The Vienna town government’s director of communications and marketing, Lynne Coan, has spent the last five years ushering in multiple upgrades with one goal in mind: improving how the town government connects with its constituents.
“I try to make sure that we present information in a friendly, clear, concise kind of way, without bureaucratic language that can sometimes infiltrate government communications,” she said.
Coan will step down April 14 and five days later take a new post as the communications specialist for the city of Rehoboth Beach, Del. That city seems massive and crowded during its tourist-packed summer season, but actually is fairly compact (1.6 square miles) and has about 2,000 residents, or about one-eighth of Vienna’s population.
“I’ve not worked in a community that’s been a tourist destination,” she said. “I’ll need to communicate with residents as well as visitors.”
Rehoboth will provide some new challenges, said Coan, who added that the chance for professional growth also was why she left her job as spokesman of the city of Suwanee, Ga., to come to Vienna in November 2015. While working in the town, she has taken advantage of leadership opportunities such as working on Vienna’s strategic plan and serving on the town’s budget committee.
“Vienna, in my experience, is unique in terms of the passion that residents have for their community and the level of engagement,” Coan said, adding that she hopes to facilitate similar public involvement in Rehoboth.
During her tenure in Vienna, Coan has initiated branding efforts, spearheaded the creation of a new town Website, held a competition to produce a new town logo, undertaken a marketing study and improved the town’s calendar and monthly newsletter.
The newsletter upgrade swapped a sparsely illustrated, just-the-facts publication printed on light-yellow paper for a full-color, feature-laden, professionally designed newsletter printed on glossy paper and renamed the Vienna Voice.
“With the Council’s support, we brought the newsletter into the 21st century,” Coan said.
When she came on board in Vienna, efforts to produce the annual town calendar were behind schedule, and Coan wondered if printed versions really were necessary. The response from residents was a resounding “yes.”
“My phone rang off the hook with people wondering where their calendar was,” recalled Coan. “It’s a very prized publication in the community.”
Coan later gave the calendar a makeover that made it more colorful and attractive, with photos and artworks supplied by local groups.
Coan also led efforts for two national community surveys, the second of which had a 45-percent response rate. The surveys allowed the town to benchmark how it was doing compared with communities across the nation, she said.
Coan and her husband, Carl Coan III, already have bought a house in Rehoboth, with the intention of retiring there. Her husband will retire from his law firm in June, but “I’m not ready to retire yet,” she said. “For the past 20 years, I’ve worked for local communities and I really love feeling like I can help contribute to a community’s sense of togetherness.”

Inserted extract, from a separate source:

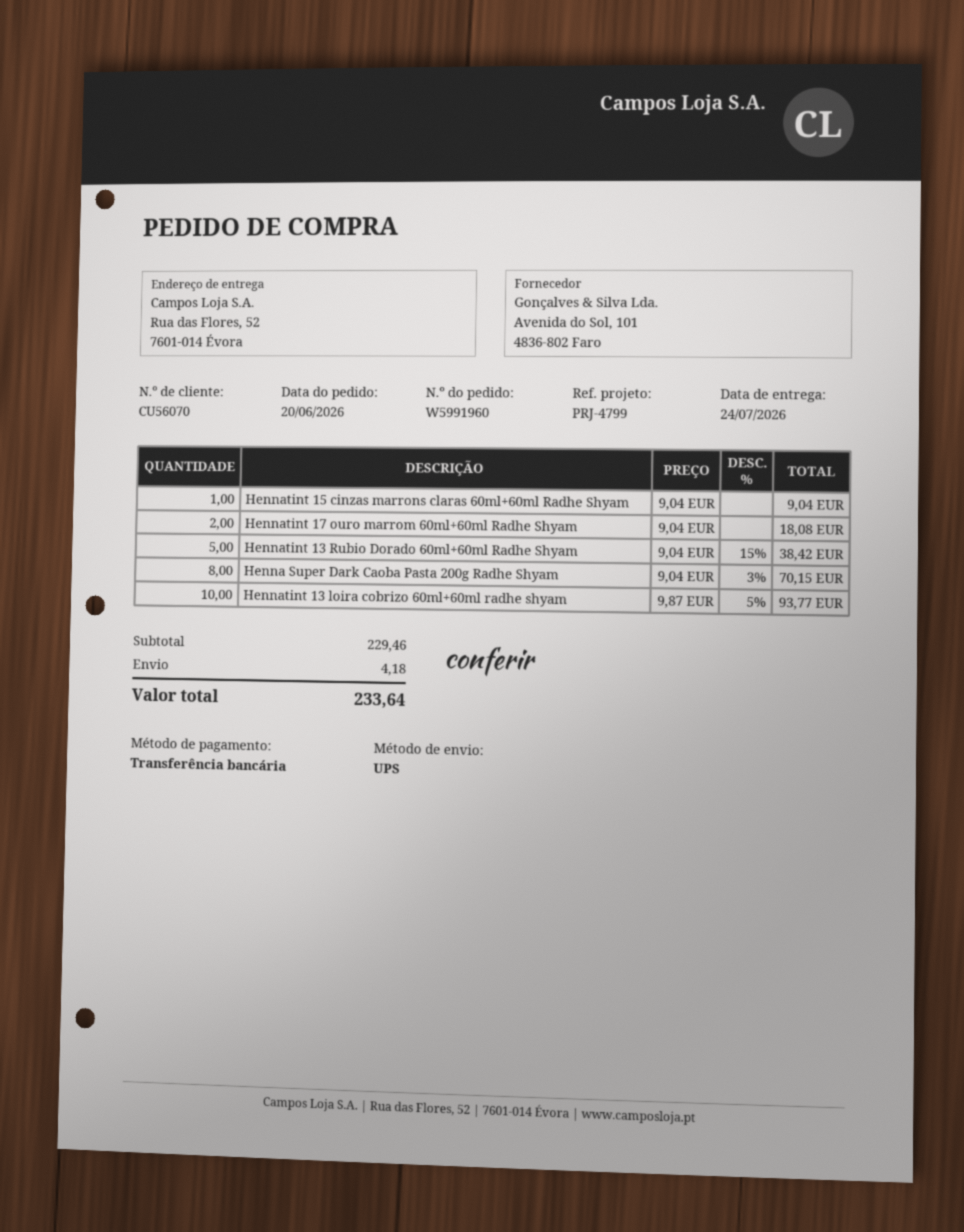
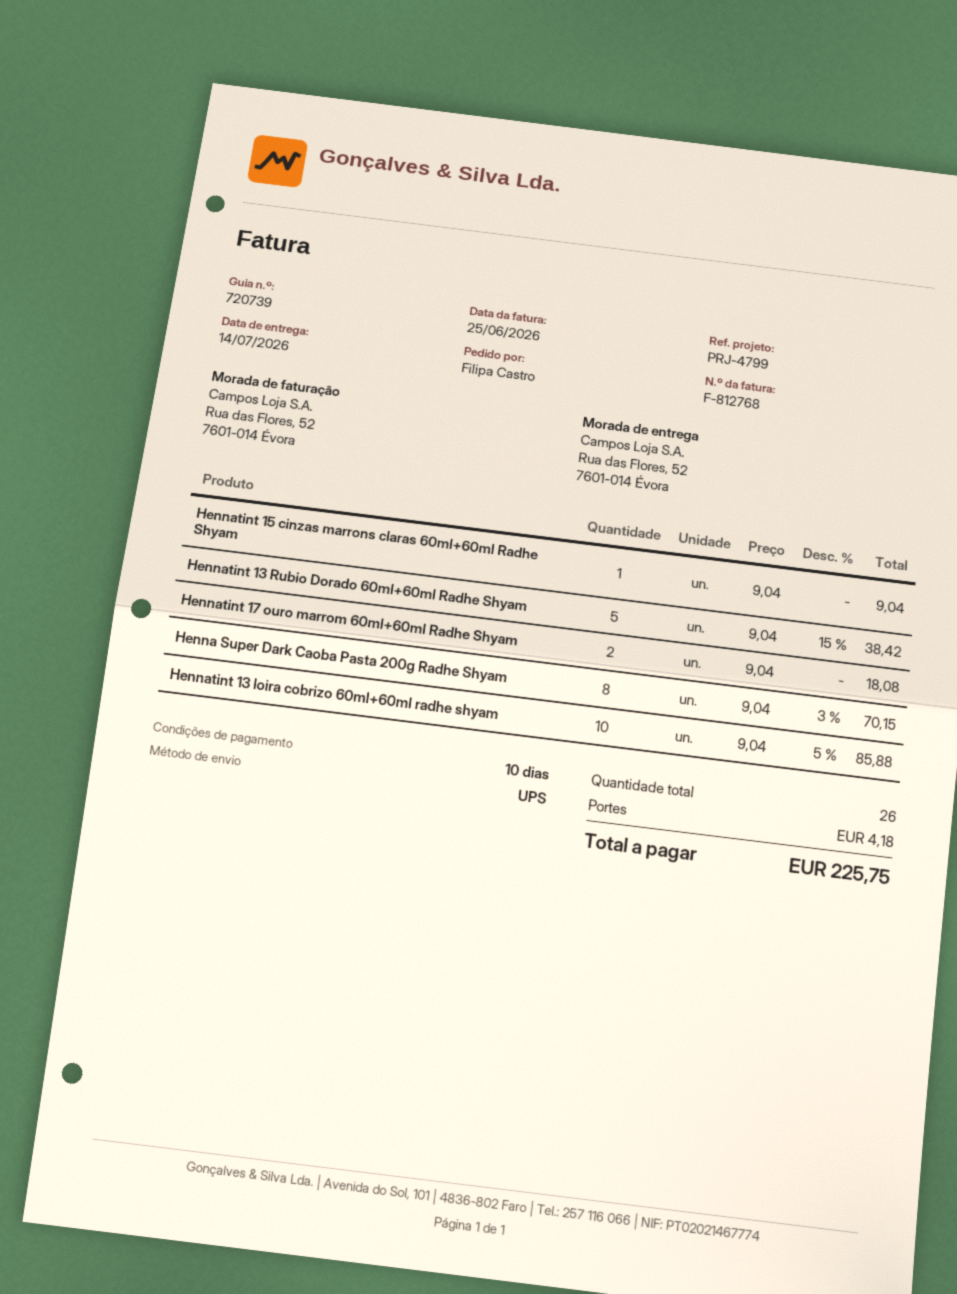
delivery date: 2026-07-24 -> 2026-07-14
Hennatint 13 loira cobrizo 60ml+60ml radhe shyam: 10 x 9.87 - 5% = 93.77 -> 10 x 9.04 - 5% = 85.88
total: 233.64 -> 225.75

Coan said she especially will miss her co-workers. “We have a great team here, people who really care about the community and care about providing good service to residents,” she said.
Vienna officials said they were sorry to see her go.
• “I’m pleased for her, though. It’s a great opportunity,” said Vienna Town Council member Howard Springsteen, adding that Coan had been responsive and tech-savvy in her role.
• “Lynne had a very good way of telling Vienna’s story,” said Town Manager Mercury Payton. “She really cared about making the residents aware of all of the good things going on in town.”
• “I think one of Lynne’s best initiatives was revamping, renaming and colorizing the town newsletter,” said Mayor Linda Colbert. “She has done a great job with press releases and worked hard to complete the new town Website.”
• Vienna Town Clerk Melanie Clark said working with Coan was an “absolute pleasure.”
“She was always very responsive to Council as well as my office,” Clark said. “She is a very professional and conscientious worker, a team player and a dear friend.”
• Council member Steve Potter said the town will miss Coan and her dedication for keeping residents informed. Coan is dedicated and a “great asset to the town,” added Council member Nisha Patel.
• Vienna Town Attorney Steven Briglia said Coan has been the “face of Vienna” for many residents and has done a “fabulous job.”
“She will always be a ‘Vienna person’ in my book,” Briglia said.
• Vienna Finance Director Marion Serfass said Coan became a Washington Nationals fan after arriving from Georgia, to the chagrin of her Atlanta Braves-loving son, and is a capable editor.
“I write all kinds of dull stuff about the town’s finances, and Lynne edits them and makes them more readable,” Serfass said.
• Natalie Monkou, the town’s economic-development manager, said Coan has been a “great co-worker, leader and office neighbor.”
“She’s been very instrumental in overseeing one of the town’s biggest communications projects: creating and transitioning the town to a brand-new Website,” she said.
Vienna officials now are searching for Coan’s successor. The town’s Website lists a job opening for a public-information officer, which would pay between $87,621 and $141,071 per year. Officials will accept applications through April 25.